Calor extremo y lluvias desparejas marcan el pulso de la campaña

Calor extremo y lluvias desparejas marcan el pulso de la campaña

El escenario agroclimático para el sudeste del país vuelve a ubicarse en el centro de la atención del sector productivo en pleno verano. Con una combinación de calor extremo y lluvias muy desparejas que condicionan las decisiones económicas y agronómicas de las próximas semanas. La última Perspectiva Agroclimática Semanal de la Bolsa de Cereales advirtió que entre hoy y el 4 de febrero se registrará un inicio con marcas térmicas por debajo de lo normal. Pero le seguirá un rápido ascenso de temperaturas y precipitaciones de variada intensidad que no alcanzarán a cubrir de manera homogénea el área agrícola.

Como indicó el informe, el ingreso previo de vientos del sur permitirá que, en los primeros días, gran parte de la región experimente temperaturas mínimas inferiores a los valores habituales. Esta situación aportará un alivio momentáneo al estrés térmico, aunque será de corta duración. Con rapidez retornarán los vientos del trópico, provocando un marcado aumento de las temperaturas máximas en la mayor parte del área agrícola. Salvo en la franja atlántica, donde la influencia de los vientos marinos moderará los registros.

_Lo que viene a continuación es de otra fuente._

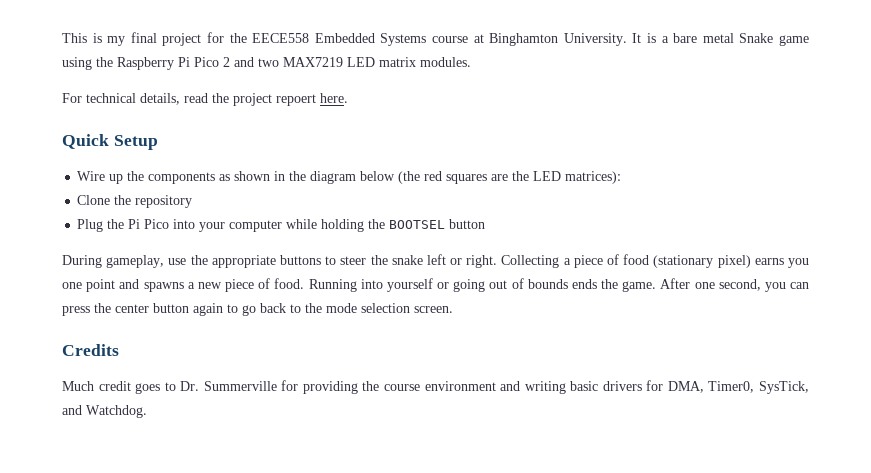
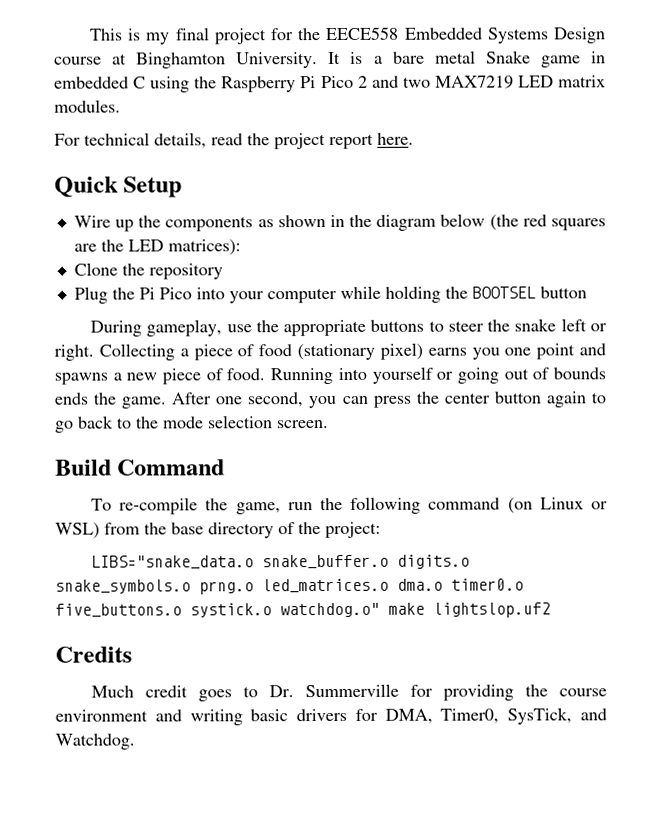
- This is my final project for the EECE558 Embedded Systems course at Binghamton University.
+ This is my final project for the EECE558 Embedded Systems Design course at Binghamton University.
- It is a bare metal Snake game using the Raspberry Pi Pico 2 and two MAX7219 LED matrix modules.
+ It is a bare metal Snake game in embedded C using the Raspberry Pi Pico 2 and two MAX7219 LED matrix modules.
- For technical details, read the project repoert here.
+ For technical details, read the project report here.
+ Build Command
+ To re-compile the game, run the following command (on Linux or WSL) from the base directory of the project:
+ LIBS="snake_data.o snake_buffer.o digits.o snake_symbols.o prng.o led_matrices.o dma.o timer0.o five_buttons.o systick.o watchdog.o" make lightslop.uf2

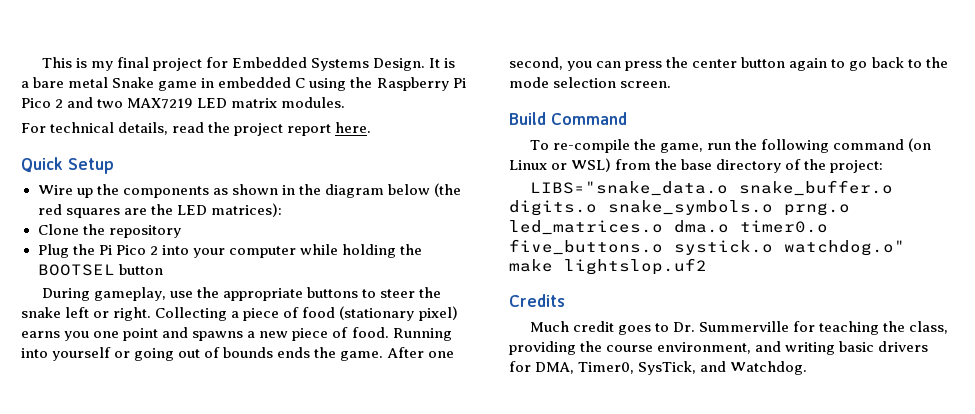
- This is my final project for the EECE558 Embedded Systems Design course at Binghamton University.
+ This is my final project for Embedded Systems Design.
- Plug the Pi Pico into your computer while holding the BOOTSEL button
+ Plug the Pi Pico 2 into your computer while holding the BOOTSEL button
- Much credit goes to Dr. Summerville for providing the course environment and writing basic drivers for DMA, Timer0, SysTick, and Watchdog.
+ Much credit goes to Dr. Summerville for teaching the class, providing the course environment, and writing basic drivers for DMA, Timer0, SysTick, and Watchdog.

En ese contexto, amplias zonas del NOA, la Región del Chaco, la Mesopotamia, el norte y oeste de la Región Pampeana enfrentarán temperaturas máximas superiores a 35°C. Con focos que podrían superar los 40°C. Este escenario de calor extremo eleva la evapotranspiración y presiona sobre los cultivos de verano. Incrementando así los costos productivos en un contexto donde cada punto porcentual de rendimiento tiene impacto directo en los márgenes. Especialmente en campañas con precios internacionales ajustados y valores de referencia cercanos a los US$ 300 por tonelada para algunos granos.

En paralelo al ascenso térmico, el paso de un frente de tormenta aportará lluvias muy irregulares. Se esperan registros moderados a muy abundantes en gran parte del NOA, Cuyo, la Región del Chaco, el centro y norte de la Mesopotamia, el oeste y sur de la Región Pampeana. Sin embargo,  amplias áreas agrícolas recibirán aportes escasos, por debajo del umbral necesario para sostener una adecuada humedad del suelo. En algunos sectores puntuales del oeste del NOA podrían registrarse acumulados superiores a 150 milímetros. Mientras que en otras zonas las precipitaciones no superarían los 10 mm.

Esta disparidad hídrica vuelve a poner de relieve la heterogeneidad productiva de la campaña. Donde productores ubicados a pocos kilómetros de distancia pueden enfrentar realidades opuestas. En términos económicos, esta variabilidad se traduce en resultados desiguales, afectando la previsibilidad de ingresos. Y la capacidad de afrontar compromisos financieros en pesos y en dólares. En un contexto donde los costos de insumos siguen elevados y el acceso al financiamiento continúa siendo un factor determinante.

La perspectiva para la semana siguiente, del 5 al 11 de febrero, mantiene el patrón de lluvias desparejas. El informe señala que continuarán las precipitaciones de variada intensidad, con focos abundantes en el NOA, el sur del Chaco, el norte de la Mesopotamia y el extremo norte de la Región Pampeana. Mientras que amplias zonas del centro del país recibirán aportes escasos. Esta situación refuerza el riesgo de déficits hídricos localizados en etapas críticas de los cultivos.

A la inestabilidad pluviométrica se sumará una marcada oscilación térmica. El ingreso de una masa de aire más fresco provocará temperaturas mínimas por debajo de lo normal en buena parte del área agrícola. Con riesgo de heladas localizadas en zonas serranas y cordilleranas. Sin embargo, hacia el final del período volverán a imponerse los vientos del trópico. Con temperaturas máximas nuevamente superiores a lo normal y registros que podrían superar los 35°C en amplias regiones.

En un escenario donde el clima sigue siendo una variable decisiva, la combinación de calor extremo, lluvias irregulares y alta volatilidad productiva refuerza la necesidad de un seguimiento permanente de las condiciones agroclimáticas. Cada punto porcentual de pérdida o ganancia en los rindes puede traducirse en millones de dólares para la cadena agroindustrial. En un momento en el que el aporte del sector resulta clave para el ingreso de divisas y la estabilidad macroeconómica.